Todavía es necesario conducir experimentos decisivos, que permitirán a los
psicólogos elegir entre una u otra teoría.9 De tal modo, es posible que los mejores
ejemplos de teorías referidas a las ciencias del hombre no se hallen tan
estrechamente ligadas a los datos que permiten corroborarlas, como en el caso
de las ciencias de la naturaleza.
En síntesis, llegamos a la conclusión de que la palabra "teoría" tal como se la
utiliza en los contextos educacionales, se da, por lo general, a simple título de
cortesía.

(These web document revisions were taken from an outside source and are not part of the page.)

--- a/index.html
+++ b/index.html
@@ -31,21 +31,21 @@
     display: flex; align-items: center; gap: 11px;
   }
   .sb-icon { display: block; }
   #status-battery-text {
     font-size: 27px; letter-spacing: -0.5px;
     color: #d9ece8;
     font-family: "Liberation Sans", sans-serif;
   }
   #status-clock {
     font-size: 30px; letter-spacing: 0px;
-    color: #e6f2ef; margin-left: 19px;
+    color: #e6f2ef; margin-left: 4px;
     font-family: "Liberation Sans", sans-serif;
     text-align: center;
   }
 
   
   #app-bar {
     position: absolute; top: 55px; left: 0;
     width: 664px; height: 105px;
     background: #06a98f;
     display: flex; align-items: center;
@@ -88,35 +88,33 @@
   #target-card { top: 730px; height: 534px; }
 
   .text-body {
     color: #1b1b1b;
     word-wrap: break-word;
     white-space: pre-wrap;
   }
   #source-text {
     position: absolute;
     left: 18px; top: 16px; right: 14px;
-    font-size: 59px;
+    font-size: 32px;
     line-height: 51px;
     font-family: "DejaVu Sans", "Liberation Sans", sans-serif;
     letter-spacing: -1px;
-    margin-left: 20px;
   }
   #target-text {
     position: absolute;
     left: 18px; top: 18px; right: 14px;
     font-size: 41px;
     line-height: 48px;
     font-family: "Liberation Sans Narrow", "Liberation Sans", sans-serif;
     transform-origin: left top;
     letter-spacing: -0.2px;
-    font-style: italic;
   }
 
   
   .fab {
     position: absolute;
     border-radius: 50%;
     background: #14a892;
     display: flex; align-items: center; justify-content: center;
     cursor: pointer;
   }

Sólo se la justifica en aquellos casos en que aplicamos descubrimientos
experimentales adecuadamente verificados de psicología o sociología a la
práctica de la educación.
Y, aun en este caso, deberá tenerse en cuenta que el hiato conjetural entre
nuestras teorías y los hechos en que se basan es lo suficientemente amplio como
para que nuestra;) deducciones lógicas no resulten demasiado fáciles. Es de
esperar que el desarrollo futuro de las ciencias sociales contribuirá a estrechar la
brecha, esperanza que proporciona un incentivo para el ulterior desarrollo de esas
disciplinas.
9 Para un excelente informe sobre la relación de la teoría contemporánea del aprendizaje con la educación, véase R. W. Russell: How Children Learn, University of London Institute of Education Studies in Education N9 7.